[Stored dataset items]
-----
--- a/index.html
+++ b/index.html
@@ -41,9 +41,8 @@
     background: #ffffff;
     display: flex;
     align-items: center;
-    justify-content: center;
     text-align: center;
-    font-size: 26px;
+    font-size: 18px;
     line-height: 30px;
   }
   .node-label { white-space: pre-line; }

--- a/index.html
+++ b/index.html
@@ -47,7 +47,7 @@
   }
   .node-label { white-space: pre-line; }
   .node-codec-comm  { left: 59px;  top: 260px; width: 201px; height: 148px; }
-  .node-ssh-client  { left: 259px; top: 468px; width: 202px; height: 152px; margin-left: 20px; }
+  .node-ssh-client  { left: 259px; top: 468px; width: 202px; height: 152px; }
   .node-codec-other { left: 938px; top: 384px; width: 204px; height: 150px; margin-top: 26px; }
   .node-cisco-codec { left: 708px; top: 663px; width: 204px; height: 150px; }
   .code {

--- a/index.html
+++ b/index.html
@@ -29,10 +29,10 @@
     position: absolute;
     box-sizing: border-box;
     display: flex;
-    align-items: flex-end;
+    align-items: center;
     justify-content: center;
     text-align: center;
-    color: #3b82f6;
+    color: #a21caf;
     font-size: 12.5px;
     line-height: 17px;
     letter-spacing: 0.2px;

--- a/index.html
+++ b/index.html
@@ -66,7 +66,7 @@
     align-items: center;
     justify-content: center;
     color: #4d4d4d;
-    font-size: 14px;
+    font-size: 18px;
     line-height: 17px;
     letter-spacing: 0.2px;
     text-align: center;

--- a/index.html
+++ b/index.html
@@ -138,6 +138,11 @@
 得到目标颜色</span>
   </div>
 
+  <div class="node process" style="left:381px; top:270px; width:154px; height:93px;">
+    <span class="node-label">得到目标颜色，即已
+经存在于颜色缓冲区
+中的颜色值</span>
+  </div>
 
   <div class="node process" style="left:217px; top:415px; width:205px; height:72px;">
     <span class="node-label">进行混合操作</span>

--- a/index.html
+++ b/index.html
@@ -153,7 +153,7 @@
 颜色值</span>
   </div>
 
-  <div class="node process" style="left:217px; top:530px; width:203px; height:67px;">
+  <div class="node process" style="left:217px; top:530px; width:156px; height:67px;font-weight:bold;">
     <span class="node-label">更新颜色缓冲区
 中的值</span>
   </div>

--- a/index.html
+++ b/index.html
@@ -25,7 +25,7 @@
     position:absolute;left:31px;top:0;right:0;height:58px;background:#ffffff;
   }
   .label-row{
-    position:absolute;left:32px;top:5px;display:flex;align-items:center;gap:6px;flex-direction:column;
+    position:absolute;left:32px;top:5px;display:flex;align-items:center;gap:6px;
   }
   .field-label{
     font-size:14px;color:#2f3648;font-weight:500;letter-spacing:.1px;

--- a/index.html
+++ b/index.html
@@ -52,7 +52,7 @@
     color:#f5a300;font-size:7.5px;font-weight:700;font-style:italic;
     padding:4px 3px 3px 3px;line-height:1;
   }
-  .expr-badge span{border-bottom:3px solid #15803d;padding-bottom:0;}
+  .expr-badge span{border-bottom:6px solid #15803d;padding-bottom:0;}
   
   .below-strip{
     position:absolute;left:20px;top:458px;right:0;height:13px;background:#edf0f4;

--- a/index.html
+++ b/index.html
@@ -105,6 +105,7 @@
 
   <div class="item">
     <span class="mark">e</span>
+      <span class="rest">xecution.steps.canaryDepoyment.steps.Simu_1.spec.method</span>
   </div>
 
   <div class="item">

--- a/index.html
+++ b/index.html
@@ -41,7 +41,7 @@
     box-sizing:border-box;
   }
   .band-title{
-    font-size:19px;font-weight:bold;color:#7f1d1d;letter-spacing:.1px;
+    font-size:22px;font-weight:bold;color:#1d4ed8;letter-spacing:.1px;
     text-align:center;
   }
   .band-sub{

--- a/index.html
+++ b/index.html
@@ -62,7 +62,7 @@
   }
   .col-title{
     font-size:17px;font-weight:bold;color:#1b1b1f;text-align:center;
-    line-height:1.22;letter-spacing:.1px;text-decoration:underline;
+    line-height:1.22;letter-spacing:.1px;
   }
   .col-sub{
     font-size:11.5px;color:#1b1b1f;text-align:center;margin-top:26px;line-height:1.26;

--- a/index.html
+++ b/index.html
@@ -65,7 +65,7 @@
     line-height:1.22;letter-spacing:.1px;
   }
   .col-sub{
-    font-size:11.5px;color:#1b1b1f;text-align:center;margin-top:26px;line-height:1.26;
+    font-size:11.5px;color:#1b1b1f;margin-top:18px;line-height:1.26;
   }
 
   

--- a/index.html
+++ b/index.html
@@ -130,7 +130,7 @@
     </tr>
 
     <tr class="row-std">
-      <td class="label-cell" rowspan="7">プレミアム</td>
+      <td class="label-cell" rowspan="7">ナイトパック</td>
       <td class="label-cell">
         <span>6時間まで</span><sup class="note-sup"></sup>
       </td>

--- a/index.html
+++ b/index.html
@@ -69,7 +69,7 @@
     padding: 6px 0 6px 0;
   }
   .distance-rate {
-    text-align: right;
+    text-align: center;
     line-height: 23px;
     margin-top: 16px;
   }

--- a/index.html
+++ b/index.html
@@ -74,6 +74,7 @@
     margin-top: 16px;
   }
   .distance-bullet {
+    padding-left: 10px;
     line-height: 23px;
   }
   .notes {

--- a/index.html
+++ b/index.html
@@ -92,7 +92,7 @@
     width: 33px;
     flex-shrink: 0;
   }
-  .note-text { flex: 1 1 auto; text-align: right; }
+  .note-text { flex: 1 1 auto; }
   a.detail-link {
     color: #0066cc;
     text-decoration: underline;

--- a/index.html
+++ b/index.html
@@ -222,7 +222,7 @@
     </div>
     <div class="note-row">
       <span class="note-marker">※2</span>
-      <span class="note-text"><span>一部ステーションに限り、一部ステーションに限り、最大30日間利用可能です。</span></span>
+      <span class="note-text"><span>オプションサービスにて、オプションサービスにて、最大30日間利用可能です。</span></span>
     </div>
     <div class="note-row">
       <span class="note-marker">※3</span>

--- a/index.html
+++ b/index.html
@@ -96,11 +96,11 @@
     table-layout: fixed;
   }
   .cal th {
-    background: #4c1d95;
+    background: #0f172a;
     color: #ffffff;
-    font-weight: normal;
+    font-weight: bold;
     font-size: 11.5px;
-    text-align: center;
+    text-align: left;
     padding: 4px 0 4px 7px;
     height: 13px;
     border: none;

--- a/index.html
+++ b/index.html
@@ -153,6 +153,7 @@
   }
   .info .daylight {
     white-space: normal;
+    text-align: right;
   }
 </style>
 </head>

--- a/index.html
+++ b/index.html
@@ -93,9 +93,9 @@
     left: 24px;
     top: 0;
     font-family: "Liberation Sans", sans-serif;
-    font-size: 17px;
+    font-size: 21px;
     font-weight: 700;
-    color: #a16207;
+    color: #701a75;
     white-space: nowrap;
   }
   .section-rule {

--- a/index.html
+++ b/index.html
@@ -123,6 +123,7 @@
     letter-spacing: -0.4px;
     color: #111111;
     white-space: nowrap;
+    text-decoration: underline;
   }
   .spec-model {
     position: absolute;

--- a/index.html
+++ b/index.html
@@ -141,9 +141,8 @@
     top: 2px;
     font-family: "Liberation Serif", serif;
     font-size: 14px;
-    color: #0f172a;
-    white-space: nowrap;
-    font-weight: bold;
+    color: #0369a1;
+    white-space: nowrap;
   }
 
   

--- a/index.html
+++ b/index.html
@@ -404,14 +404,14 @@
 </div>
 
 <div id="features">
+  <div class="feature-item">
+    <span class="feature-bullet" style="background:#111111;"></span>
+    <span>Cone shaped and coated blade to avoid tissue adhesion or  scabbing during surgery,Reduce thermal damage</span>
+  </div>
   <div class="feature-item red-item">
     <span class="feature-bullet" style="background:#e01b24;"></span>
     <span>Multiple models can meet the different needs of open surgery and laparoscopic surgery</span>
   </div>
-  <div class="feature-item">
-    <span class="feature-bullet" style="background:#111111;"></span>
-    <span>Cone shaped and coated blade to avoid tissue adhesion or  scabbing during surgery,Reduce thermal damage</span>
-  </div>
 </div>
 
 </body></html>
-----
**TASK DESCRIPTION:**
Search the entries for the word "spec" and copy every line that has it.

**RESULT OF THE TASK:**
+      <span class="rest">xecution.steps.canaryDepoyment.steps.Simu_1.spec.method</span>
   .spec-model {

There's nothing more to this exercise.